Show HN: Local-first fast CPU image to text for screenshots, PDFs, webpages

3 days ago (github.com)

What's the performance like compared to tesseract? I don't see tesseract mentioned anywhere in the readme, which is surprising considering that's the number one tool most go to for Image > text OCR.

  • No rigorous eval, and I love Tesseract. Here's the example that motivated me to build textsnap (which is in the github's README), parsed with Tesseract:

    https://imgur.com/a/i2eQra8

    • Very noticable difference and the exact issue I run repeatedly with tesseract! Definitely going to try dropping textsnap into my scripts now. Thanks!!

This is awesome! Been needing something like this for some research paper diagrams I've been indexing.

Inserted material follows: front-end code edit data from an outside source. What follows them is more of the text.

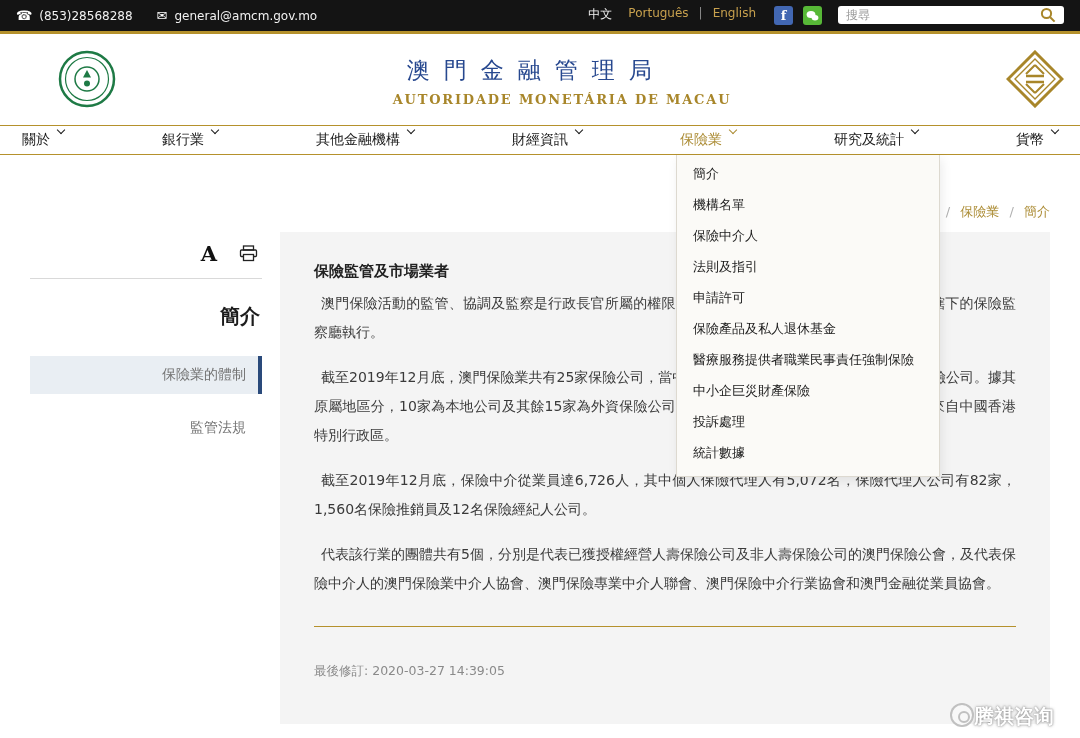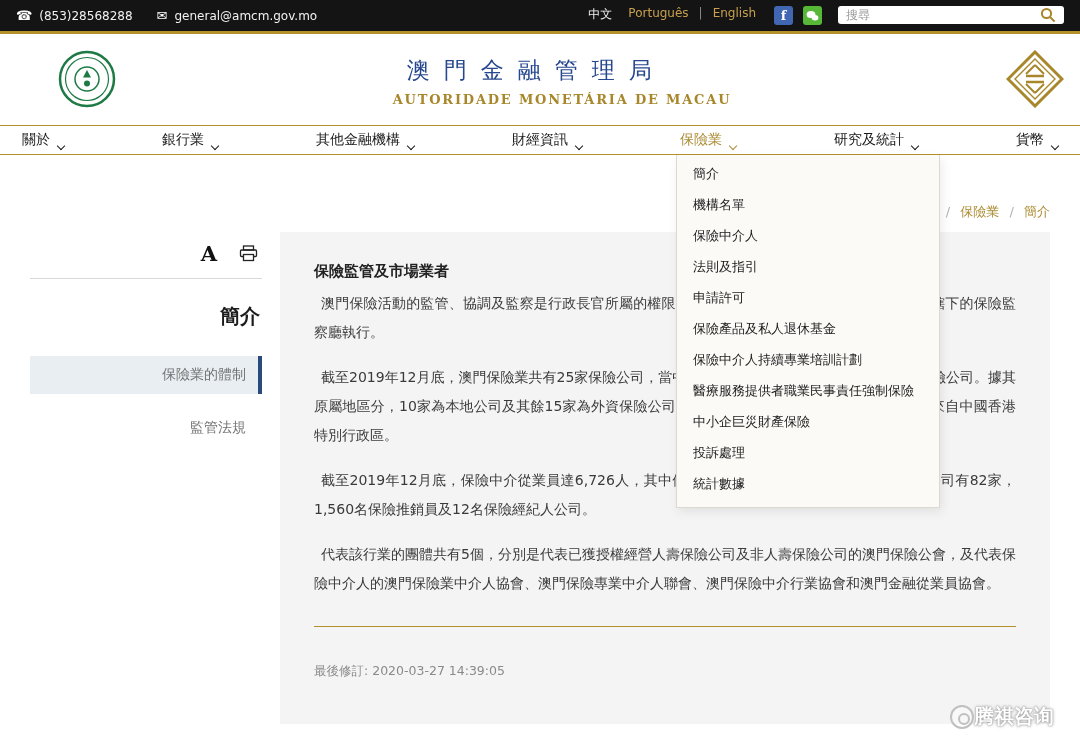--- a/index.html
+++ b/index.html
@@ -45,7 +45,7 @@
              border-top:1px solid #b5912c; border-bottom:1px solid #b5912c;
              display:flex; align-items:center; justify-content:space-between;
              padding:0 22px; font-size:14px; color:#1a1a1a; background:#fff; z-index:50; }
-  .nav-item { display:flex; align-items:flex-end; cursor:pointer; white-space:nowrap; }
+  .nav-item { display:flex; align-items:flex-start; cursor:pointer; white-space:nowrap; }
   .nav-item.active { color:#ab8b33; }
   .chev { display:inline-block; width:6px; height:6px; border-right:1.4px solid currentColor;
           border-bottom:1.4px solid currentColor; transform:rotate(45deg); margin-left:8px;

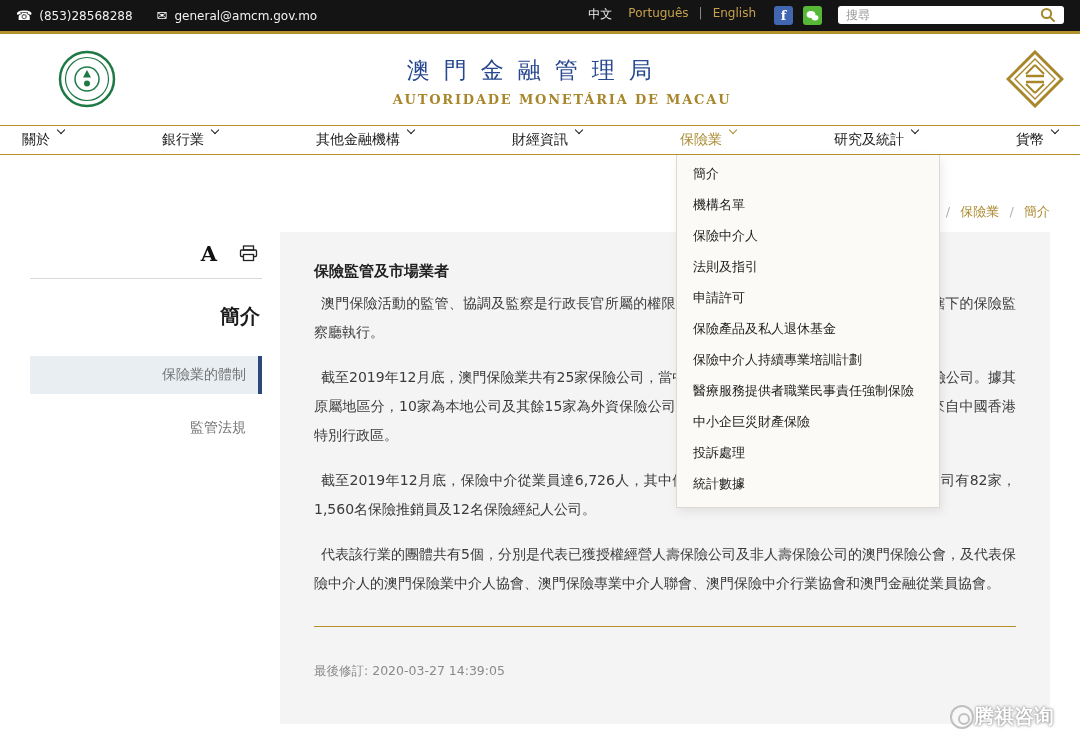--- a/index.html
+++ b/index.html
@@ -239,7 +239,6 @@
     <div class="dd-item">法則及指引</div>
     <div class="dd-item">申請許可</div>
     <div class="dd-item">保險產品及私人退休基金</div>
-    <div class="dd-item">保險中介人持續專業培訓計劃</div>
     <div class="dd-item">醫療服務提供者職業民事責任強制保險</div>
     <div class="dd-item">中小企巨災財產保險</div>
     <div class="dd-item">投訴處理</div>

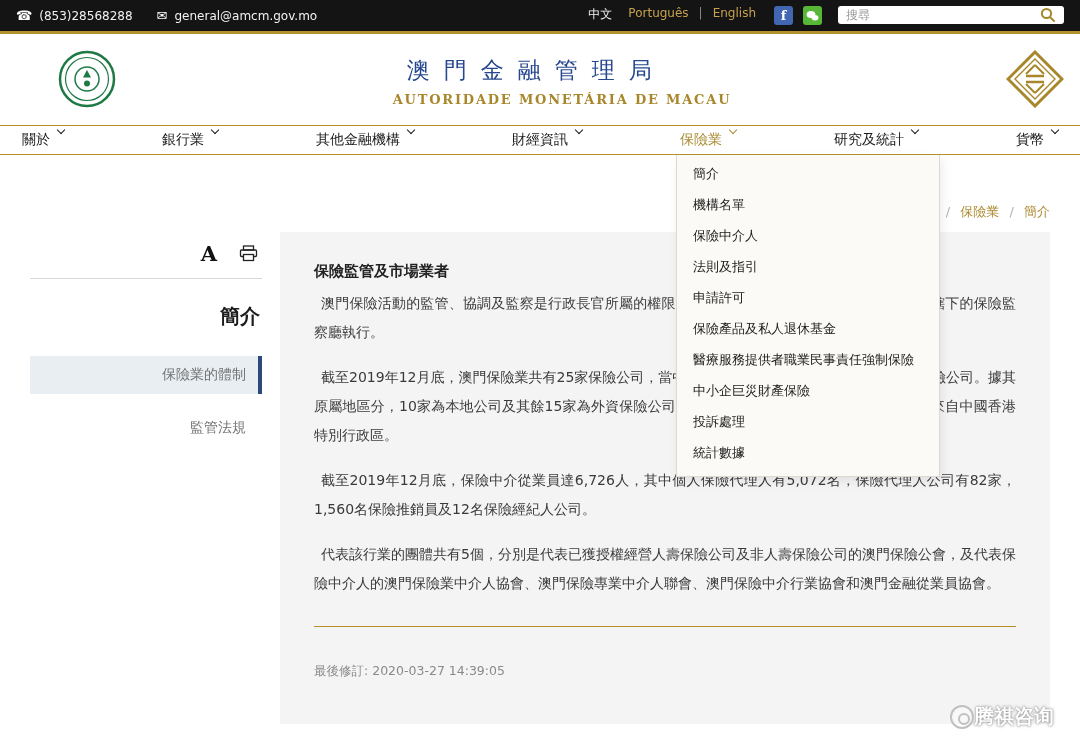--- a/index.html
+++ b/index.html
@@ -87,7 +87,7 @@
              cursor:pointer; white-space:nowrap; }
 
   
-  .watermark { position:absolute; right:26px; bottom:8px; display:flex; align-items:center;
+  .watermark { position:absolute; right:26px; bottom:8px; display:flex; align-items:flex-start;
                z-index:70; pointer-events:none; }
   .wm-icon { width:24px; height:24px; border:2px solid rgba(185,185,185,0.9); border-radius:50%;
              position:relative; background:rgba(255,255,255,0.4); }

- how well do you think this ll work with code? i mean take code screenshots and convert it into actual code for vscode

  • Just ran

      textsnap "https://i.ytimg.com/vi/LBNDfxjEYlA/maxresdefault.jpg"
    

    and got this

      $('.count').each(function () {
      $('this').prop('Counter', 0).animate({
        Counter: $('this').text()
      }, {
          duration: 4000,
          easing: 'swing',
          step: 'function (now) {
              $('this").text(Math.ceil(now));
          }
        }); 
      });

What was the reason for adopting PaddleOCR? Can other OCR models be used as well?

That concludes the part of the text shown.